怀念
2019-05-08池忆濛
池忆濛
故乡,如同一只摇篮,被群山怀抱。
那山啊,一座接着一座,像层层叠叠的波浪,连绵起伏。翻过一座山,眼前又是另一座青山,仿佛都弄人似的,总是那么乐呵呵地望着,不说话。
老屋的身后,有條汩汩溪流。踩过高高低低的石头,掠过树梢下的斑驳光影,便来到了山脚下溪旁。那时,外婆总会拉起我的小手,缓缓走过那座石桥。弯曲的石桥,像极了外婆佝偻的背影。溪水激荡起浪花,这边的水岸,把外婆的影子拉得老长老长。
每当暮色悄至,我便蹲坐在石墩边,看着袅袅升入云端的炊烟,散进空气中乘风归去。等听到外婆的一声呼唤,随后就像一阵风,扑向弥漫着芋饺香气的老屋,守在锅旁,眼巴巴等着芋饺从水底探出脑袋,翻着滚儿。犹记那时,心急的我总是被刚出锅的芋饺烫得龇牙咧嘴,自然也少不了被外婆一顿笑骂。

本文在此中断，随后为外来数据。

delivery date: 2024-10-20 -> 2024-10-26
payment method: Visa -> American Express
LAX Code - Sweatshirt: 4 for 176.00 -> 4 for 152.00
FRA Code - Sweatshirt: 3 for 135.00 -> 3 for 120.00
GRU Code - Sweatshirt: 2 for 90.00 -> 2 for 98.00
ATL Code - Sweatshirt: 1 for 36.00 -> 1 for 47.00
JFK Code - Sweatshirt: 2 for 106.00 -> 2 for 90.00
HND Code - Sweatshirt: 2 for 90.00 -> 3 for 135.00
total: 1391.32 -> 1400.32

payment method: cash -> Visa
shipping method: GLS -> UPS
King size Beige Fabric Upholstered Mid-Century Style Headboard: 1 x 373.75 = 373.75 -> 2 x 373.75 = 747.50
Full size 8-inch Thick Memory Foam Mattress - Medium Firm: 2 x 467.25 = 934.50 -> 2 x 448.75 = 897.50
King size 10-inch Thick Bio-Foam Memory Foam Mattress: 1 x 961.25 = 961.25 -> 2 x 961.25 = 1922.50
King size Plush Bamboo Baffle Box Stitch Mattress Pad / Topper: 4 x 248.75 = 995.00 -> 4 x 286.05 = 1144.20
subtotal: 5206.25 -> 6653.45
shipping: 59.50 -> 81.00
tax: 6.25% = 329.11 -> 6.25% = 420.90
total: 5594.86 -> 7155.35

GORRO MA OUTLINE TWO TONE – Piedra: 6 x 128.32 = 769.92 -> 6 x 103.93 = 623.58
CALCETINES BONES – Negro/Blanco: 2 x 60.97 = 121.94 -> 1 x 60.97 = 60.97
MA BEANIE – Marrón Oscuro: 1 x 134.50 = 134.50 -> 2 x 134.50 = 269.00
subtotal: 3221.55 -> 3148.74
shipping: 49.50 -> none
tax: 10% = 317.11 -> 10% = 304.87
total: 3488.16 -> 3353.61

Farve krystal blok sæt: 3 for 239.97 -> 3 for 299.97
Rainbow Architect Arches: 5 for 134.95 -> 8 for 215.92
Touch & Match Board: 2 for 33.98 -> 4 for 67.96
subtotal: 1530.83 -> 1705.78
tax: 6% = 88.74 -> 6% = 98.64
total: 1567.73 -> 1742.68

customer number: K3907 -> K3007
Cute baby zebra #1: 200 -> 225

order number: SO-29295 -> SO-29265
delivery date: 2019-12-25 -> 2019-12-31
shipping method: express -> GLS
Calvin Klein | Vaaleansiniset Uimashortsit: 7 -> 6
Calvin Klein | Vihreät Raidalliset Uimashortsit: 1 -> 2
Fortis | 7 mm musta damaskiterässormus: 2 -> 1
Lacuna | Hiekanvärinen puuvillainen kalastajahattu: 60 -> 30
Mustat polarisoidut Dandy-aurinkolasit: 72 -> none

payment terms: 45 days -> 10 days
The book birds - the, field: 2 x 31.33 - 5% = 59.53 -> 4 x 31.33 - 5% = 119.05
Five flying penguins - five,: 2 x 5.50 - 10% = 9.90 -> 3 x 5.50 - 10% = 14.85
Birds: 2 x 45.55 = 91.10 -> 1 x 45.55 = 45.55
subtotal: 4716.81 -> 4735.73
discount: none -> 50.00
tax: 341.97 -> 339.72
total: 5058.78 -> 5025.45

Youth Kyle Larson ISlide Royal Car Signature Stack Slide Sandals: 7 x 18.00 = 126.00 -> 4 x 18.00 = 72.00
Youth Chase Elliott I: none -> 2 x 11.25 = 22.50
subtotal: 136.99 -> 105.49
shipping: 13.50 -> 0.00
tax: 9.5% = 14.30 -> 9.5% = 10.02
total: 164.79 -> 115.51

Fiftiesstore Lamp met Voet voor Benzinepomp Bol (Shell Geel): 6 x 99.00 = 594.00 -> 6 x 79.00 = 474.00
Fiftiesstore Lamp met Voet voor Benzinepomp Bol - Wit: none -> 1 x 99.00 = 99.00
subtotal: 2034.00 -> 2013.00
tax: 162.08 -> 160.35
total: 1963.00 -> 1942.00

幽静的夏夜,月光倾泻,扎着小辫的女孩靠在老人怀中,数着夜幕中的点点繁星,耳畔,是隐匿在枝丫丛中的蝉鸣。“月光光,照地堂……”外婆总是哼唱着这首轻柔的童谣,摇着大蒲扇,抚着我额前的碎发。夏夜,似乎在这般恬静与温柔中,不再燥热。
溪水、石桥、芋饺,以及如画笔般的群山,勾勒出我的外婆。
夏夜、蝉鸣、蒲扇,以及如丝线般的童谣,串起了我的童年。
后来的后来,每到盛夏时节,我都要吃一碗热腾的芋饺。滚烫的芋饺烫红了嘴角,却再也听不到宠溺的笑骂。芋饺的模样依旧,但却缺少了那份熟悉的爱的味道。推开窗,蝉鸣此起彼伏,月光温柔如水,却没有了轻声哼唱的歌谣。
曾经,外婆常说:“我那宝贝外孙女,最爱吃那喷香的芋饺了。”
依稀记得外婆常坐在雕漆斑驳的四四方方的桌前,看着我将香喷喷的芋饺咽入肚子,带着满足的微笑灿烂了堂屋的每一个角落。
这曾经是我最熟悉的场景,但随着我升入高中,这样的事不大会发生了。
在我的记忆中,外婆一直是和蔼且身体硬朗的,可是光阴飞逝,她已经在我的成长中不知不觉到了古稀之年,体力也不如前了。即便如此,每当我用极少的假期回到故乡时,她还是会亲自下厨包饺子给我吃,甚至做上一大袋让我带回杭城。我总是劝外婆,杭州什么都有,有各种各样的水饺,何必大费周章地做上半天。但外婆总是笑着说:“机器做出来的东西哪里有家常的味道呀!”
当我还在睡梦中时,清晨,她就拿着篮子出门了,采购新鲜的蔬菜,亲自擀皮,和馅儿,包饺子。她将传统的家乡的味道一下一下揉进了面粉里,剁进了各色的馅中,捏到了柔软的饺子花边上。
如今,我想对外婆说,外婆,我依旧记得那年那月,交织着蝉鸣的月光光,照地堂。
老师点评
本文重在情真,其纯真质朴的语言,让我不由得想念起故乡的那人、那事。作者把自己对故乡的深情与对外婆的爱融进了包芋饺这个细节中,情的世界得以在器的世界里生根发芽,令人思绪悠然,久久难以忘怀!
溪流、石桥、群山、老屋构成了一幅优美的江南山水图,一种铭记源于一种感动,一种感动源于一份情怀。作者细腻而含蓄的文笔中融入了深刻的哲思和饱蘸的感情。乡村生活熔铸了深刻的人文情怀,滋养了我们越来越浮躁不安的心灵,也将作为今生今世的证据永远铭记在我们的内心深处。犹如刘亮程在《今生今世的证据》里说的:“当家园废失,我知道所有回家的脚步都已踏踏实实地迈上了虚无之途。”